French Theory
French Theory refers to a body of postmodern philosophical, literary, and social theories. The term emerged in American universities and research work in the 1970s, from a school of thought born in the 1960s in France, and owes much, in terms of dissemination, to the journal Semiotext(e), founded by Sylvère Lotringer in 1974 at Columbia University.
French Theory met with particular enthusiasm in American humanities departments from the 1980s, where it contributed to the emergence of cultural studies, gender studies, and postcolonial studies. French Theory has also had a strong influence in the arts and in the activism world. The label "French theory" was applied in American academic research in the late 1970s; the term "post-structuralism" was used in relation to intellectual history, and "French postmodernism" was common among its detractors.
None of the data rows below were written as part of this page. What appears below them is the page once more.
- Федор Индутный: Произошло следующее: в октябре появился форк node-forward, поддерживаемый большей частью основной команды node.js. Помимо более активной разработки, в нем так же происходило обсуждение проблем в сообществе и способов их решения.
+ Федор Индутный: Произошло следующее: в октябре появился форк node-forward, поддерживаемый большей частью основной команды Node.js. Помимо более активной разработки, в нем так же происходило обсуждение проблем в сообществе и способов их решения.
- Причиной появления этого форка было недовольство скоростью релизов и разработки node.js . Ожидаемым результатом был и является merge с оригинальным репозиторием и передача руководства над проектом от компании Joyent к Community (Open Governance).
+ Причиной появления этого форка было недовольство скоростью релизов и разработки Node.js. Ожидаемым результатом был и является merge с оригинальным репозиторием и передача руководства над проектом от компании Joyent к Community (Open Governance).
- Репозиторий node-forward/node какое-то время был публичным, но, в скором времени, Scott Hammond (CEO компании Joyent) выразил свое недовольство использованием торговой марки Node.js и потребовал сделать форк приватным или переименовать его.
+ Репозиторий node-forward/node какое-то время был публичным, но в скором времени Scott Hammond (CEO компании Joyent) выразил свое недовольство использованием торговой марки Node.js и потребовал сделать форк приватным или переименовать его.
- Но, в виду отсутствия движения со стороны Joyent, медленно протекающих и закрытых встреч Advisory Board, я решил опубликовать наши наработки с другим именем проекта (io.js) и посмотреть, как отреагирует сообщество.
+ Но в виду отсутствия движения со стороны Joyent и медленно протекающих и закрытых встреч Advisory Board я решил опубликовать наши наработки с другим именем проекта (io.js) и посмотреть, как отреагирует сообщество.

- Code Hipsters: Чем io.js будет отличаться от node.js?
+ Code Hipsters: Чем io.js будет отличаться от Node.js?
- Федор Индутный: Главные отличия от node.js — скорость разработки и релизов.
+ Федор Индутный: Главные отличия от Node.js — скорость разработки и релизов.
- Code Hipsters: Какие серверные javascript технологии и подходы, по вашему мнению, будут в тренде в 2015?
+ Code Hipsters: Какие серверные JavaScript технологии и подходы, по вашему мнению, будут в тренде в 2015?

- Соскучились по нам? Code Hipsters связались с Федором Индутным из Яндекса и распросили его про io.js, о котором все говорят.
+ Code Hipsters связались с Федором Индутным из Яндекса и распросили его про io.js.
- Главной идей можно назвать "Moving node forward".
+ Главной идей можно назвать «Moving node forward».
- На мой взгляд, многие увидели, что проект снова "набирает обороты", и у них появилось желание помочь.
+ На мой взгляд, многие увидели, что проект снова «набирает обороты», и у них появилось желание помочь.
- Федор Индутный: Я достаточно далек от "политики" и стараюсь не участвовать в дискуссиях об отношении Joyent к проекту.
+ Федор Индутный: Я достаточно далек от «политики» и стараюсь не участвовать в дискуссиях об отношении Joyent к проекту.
At the same time as the impact of the work of these French authors gave birth in the United States to an intellectual movement called French Theory, the names of the French philosophers involved were demonized in France as "libidinal" and leftist. In the U.S., the theory faced considerable reluctancy and resistance, highlighted by the critiques of Camille Paglia and Alan Sokal (cf. Sokal affair and Fashionable Nonsense, co-authored with Jean Bricmont). Intellectual historian François Cusset argued that French Theory's recognition in North America owed more to its negative invocation in a political context by its detractors, than to its supporters in "a handful of departments of English and comparative literature."